= Assigned task =
Exact copy required. Repeat the records, but keep the pictures out.

-------- Records for this task --------

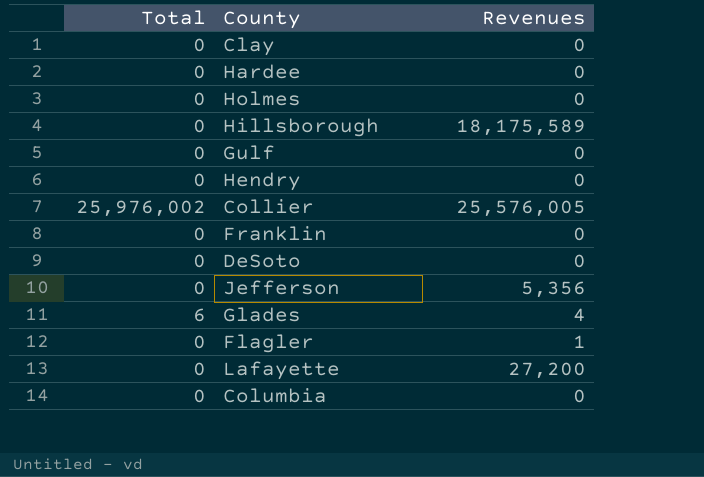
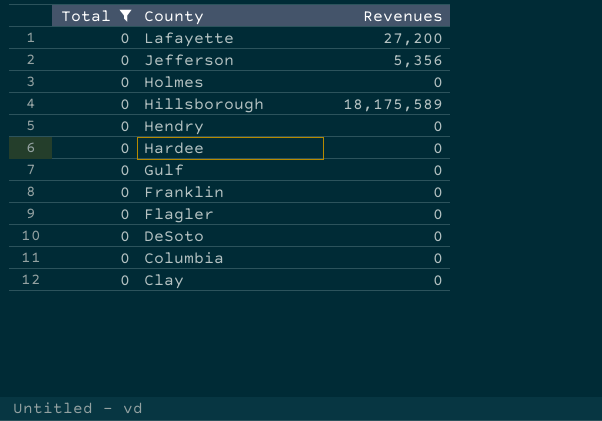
filter: none -> Total = 0
row order: none -> County descending
Flagler | Revenues: 1 -> 0

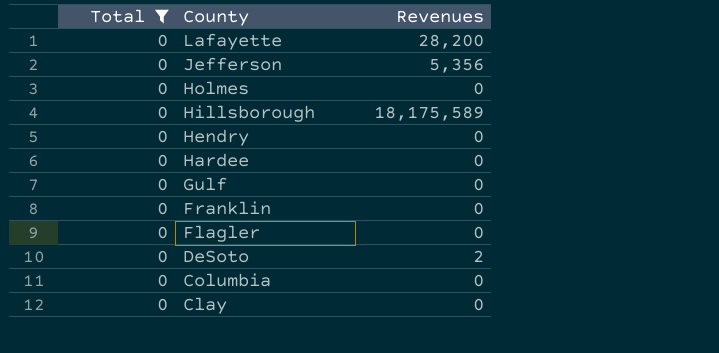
Lafayette | Revenues: 27,200 -> 28,200
DeSoto | Revenues: 0 -> 2

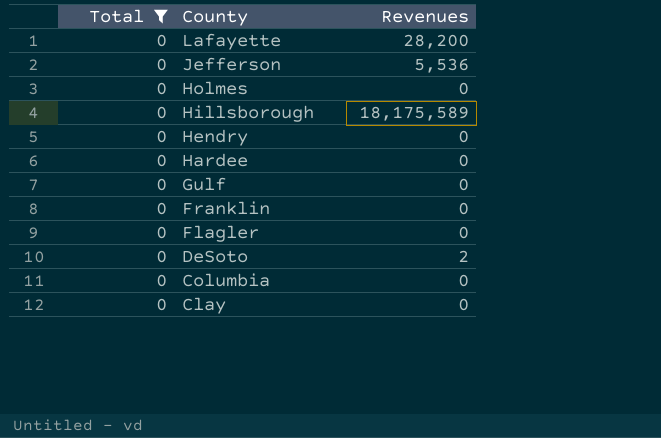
Jefferson | Revenues: 5,356 -> 5,536

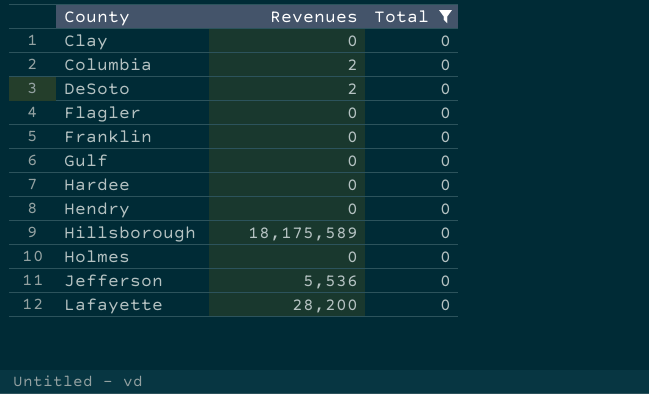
row order: County descending -> County ascending
column Total | position: 1 -> 3
Columbia | Revenues: 0 -> 2

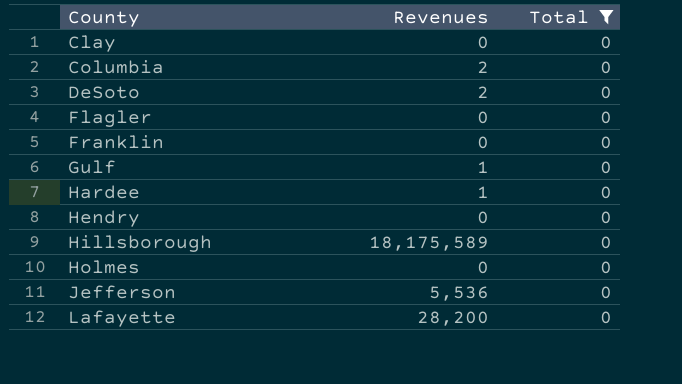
Gulf | Revenues: 0 -> 1
Hardee | Revenues: 0 -> 1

--------

= Your response =
filter: none -> Total = 0
row order: none -> County descending
Flagler | Revenues: 1 -> 0

Lafayette | Revenues: 27,200 -> 28,200
DeSoto | Revenues: 0 -> 2

Jefferson | Revenues: 5,356 -> 5,536

row order: County descending -> County ascending
column Total | position: 1 -> 3
Columbia | Revenues: 0 -> 2

Gulf | Revenues: 0 -> 1
Hardee | Revenues: 0 -> 1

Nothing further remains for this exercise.